The main purpose of this thesis is to have a throughout research on convexities and smoothness in locally convex spaces and normal structures of bounded closed convex sets. These topics have attracted much attention of mathematicians for many years. In this thesis, for the first time, we introduce a definition of uniform convexity in every direction in locally convex spaces, and present several equivalent definitions. Also, we introduce a definition of uniform smoothness in every direction. Moreover, we prove a partial duality between the above two properties. At the last, we prove that the bounded closed convex sets have the normal structure in uniformly convex in every direction locally convex spaces.The thesis is divided into four chapters. The first one presents a brief discipline of the development in related fields and the main work in this paper; The second discusses convexities and its dual concepts in locally convex spaces and the duality between them; The third studies uniform convexities and uniform smoothness in locally convex spaces and some dualities between them.

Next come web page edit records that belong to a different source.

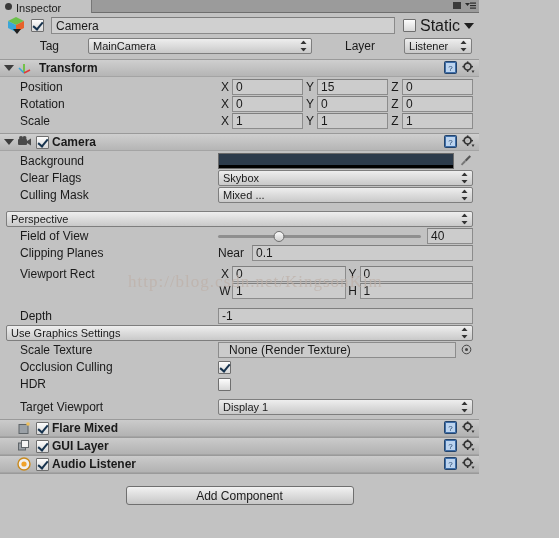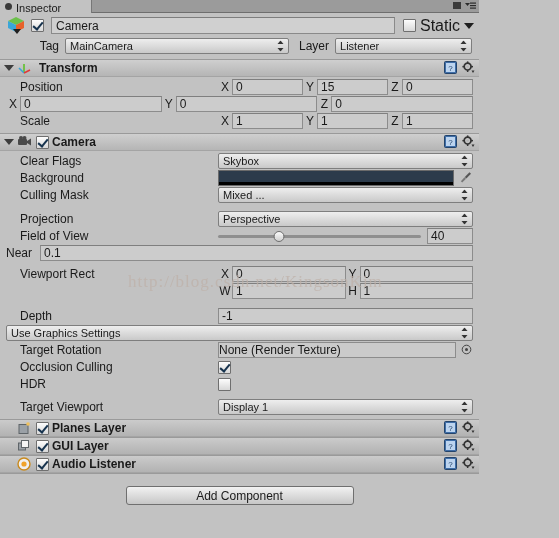--- a/index.html
+++ b/index.html
@@ -103,7 +103,7 @@
     border-top: 6px solid #1f1f1f;
   }
 
-  .row-tag { display: flex; align-items: center; height: 16px; margin-top: 4px; }
+  .row-tag { display: flex; align-items: center; height: 16px; margin-top: 4px; gap: 23px; }
   .tag-label { width: 60px; text-align: right; padding-right: 6px; font-size: 12px; }
   .layer-label { padding: 0 6px 0 10px; font-size: 12px; }
 

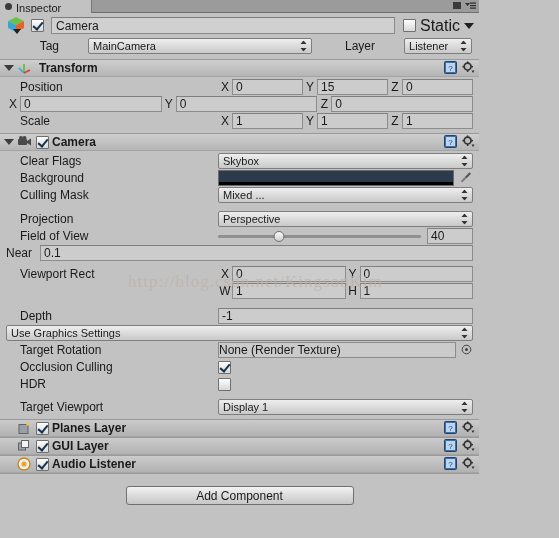--- a/index.html
+++ b/index.html
@@ -342,6 +342,7 @@
         </span>
       </div>
       <div class="prow">
+        <span class="plabel">Rotation</span>
         <span class="pbody">
           <span class="axis">X</span>
           <span class="tfield" style="flex:1 1 0">0</span>

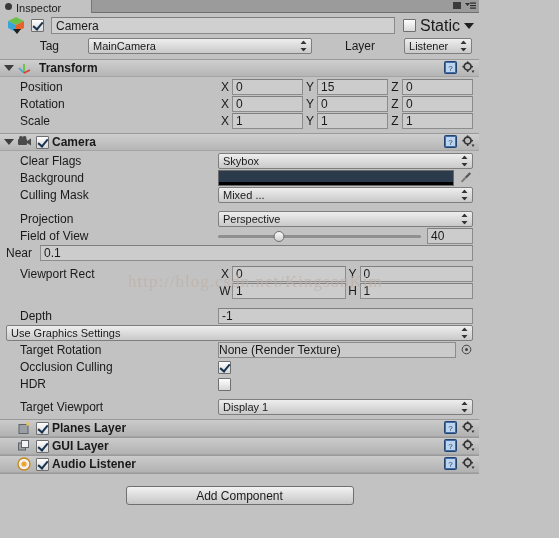--- a/index.html
+++ b/index.html
@@ -400,6 +400,22 @@
     <div class="props">
 
       <div class="prow">
+        <span class="plabel">Background</span>
+        <span class="pbody">
+          <span class="colorfield">
+            <span class="main" id="bg-main" style="background: rgb(44, 59, 75);"></span>
+            <span class="alpha" id="bg-alpha" style="background: rgb(0, 0, 0);"></span>
+          </span>
+          <span class="eyedrop">
+            <svg width="12" height="13" viewBox="0 0 12 13">
+              <path d="M9.5 1.2 L11 2.7 L6.3 7.4 L4.8 5.9 Z" fill="#555"></path>
+              <path d="M4.5 6.2 L6 7.7 L2.2 11.5 L0.9 10.2 Z" fill="#777"></path>
+            </svg>
+          </span>
+        </span>
+      </div>
+
+      <div class="prow">
         <span class="plabel">Clear Flags</span>
         <span class="pbody">
           <span class="popup" style="flex:1 1 auto">
@@ -408,22 +424,6 @@
                 <polygon points="3.5,0 6.5,3.5 0.5,3.5" fill="#333"></polygon>
                 <polygon points="3.5,11 6.5,7.5 0.5,7.5" fill="#333"></polygon>
               </svg>
-          </span>
-        </span>
-      </div>
-
-      <div class="prow">
-        <span class="plabel">Background</span>
-        <span class="pbody">
-          <span class="colorfield">
-            <span class="main" id="bg-main" style="background: rgb(44, 59, 75);"></span>
-            <span class="alpha" id="bg-alpha" style="background: rgb(0, 0, 0);"></span>
-          </span>
-          <span class="eyedrop">
-            <svg width="12" height="13" viewBox="0 0 12 13">
-              <path d="M9.5 1.2 L11 2.7 L6.3 7.4 L4.8 5.9 Z" fill="#555"></path>
-              <path d="M4.5 6.2 L6 7.7 L2.2 11.5 L0.9 10.2 Z" fill="#777"></path>
-            </svg>
           </span>
         </span>
       </div>

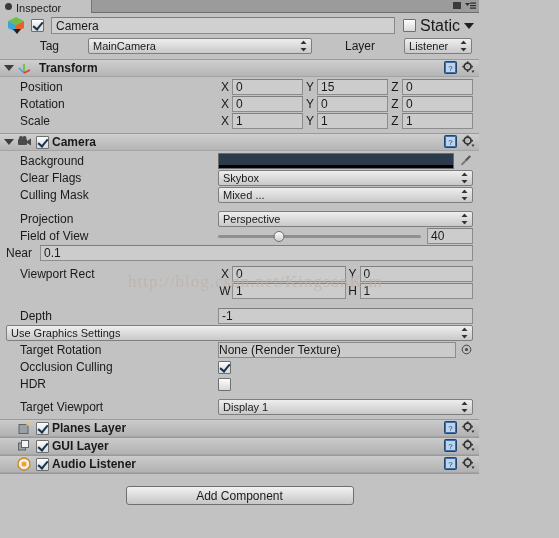--- a/index.html
+++ b/index.html
@@ -442,7 +442,6 @@
       </div>
 
       <div class="prow" style="margin-top:8px">
-        <span class="plabel">Projection</span>
         <span class="pbody">
           <span class="popup" style="flex:1 1 auto">
             <span>Perspective</span>

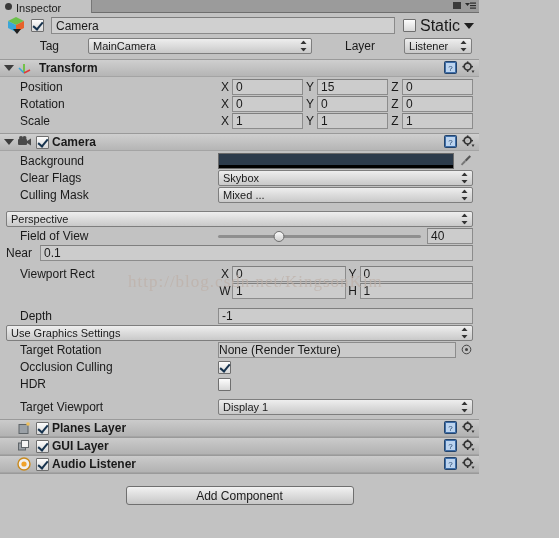--- a/index.html
+++ b/index.html
@@ -465,6 +465,7 @@
       </div>
 
       <div class="prow">
+        <span class="plabel">Clipping Planes</span>
         <span class="pbody">
           <span class="axis" style="width:34px;text-align:left">Near</span>
           <span class="tfield" style="flex:1 1 auto">0.1</span>

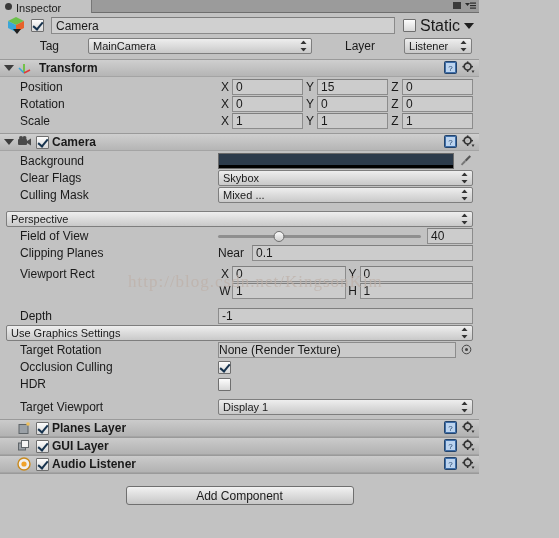--- a/index.html
+++ b/index.html
@@ -511,7 +511,7 @@
       </div>
 
       <div class="prow">
-        <span class="plabel">Target Rotation</span>
+        <span class="plabel">Scale Texture</span>
         <span class="pbody">
           <span class="objfield">None (Render Texture)</span>
           <span class="selcircle">

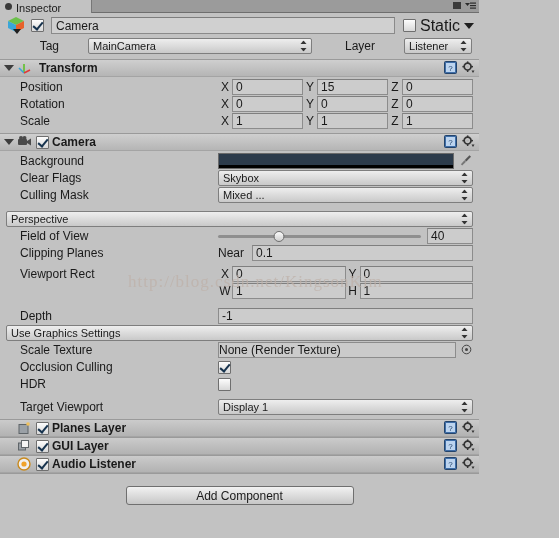--- a/index.html
+++ b/index.html
@@ -209,7 +209,7 @@
     background: #cbcbcb;
     border: 1px solid #8c8c8c;
     display: flex; align-items: center;
-    padding: 0 0; font-size: 12px;
+    padding: 0 10px; font-size: 12px;
     margin-right: 4px;
   }
   .selcircle { width: 13px; flex: 0 0 auto; text-align: center; }

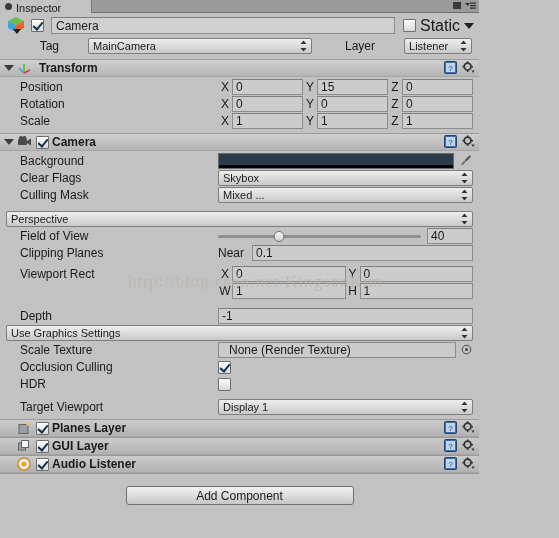--- a/index.html
+++ b/index.html
@@ -563,7 +563,7 @@
         </svg>
       </span>
       <span class="cbx on"></span>
-      <span class="comp-title">Planes Layer</span>
+      <span class="comp-title">Flare Mixed</span>
       <span class="head-right">
         <svg width="13" height="13" viewBox="0 0 13 13">
           <rect x="0.5" y="0.5" width="12" height="12" rx="1" fill="#3f6ea8" stroke="#24446b"></rect>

Furthermore, we prove that the bounded closed convex sets have normal structure in such spaces; In the fourth chapter, a definition of uniform convexity and several equivalent ones in every direction in locally convex space are given . Then we introduce for the first time the definition of uniform smoothness in every direction and prove the duality between the uniform convexity and the uniform smoothness in every direction. At the end, in terms of normal structures, we show the existence of fixed points of nonexpansive mappings.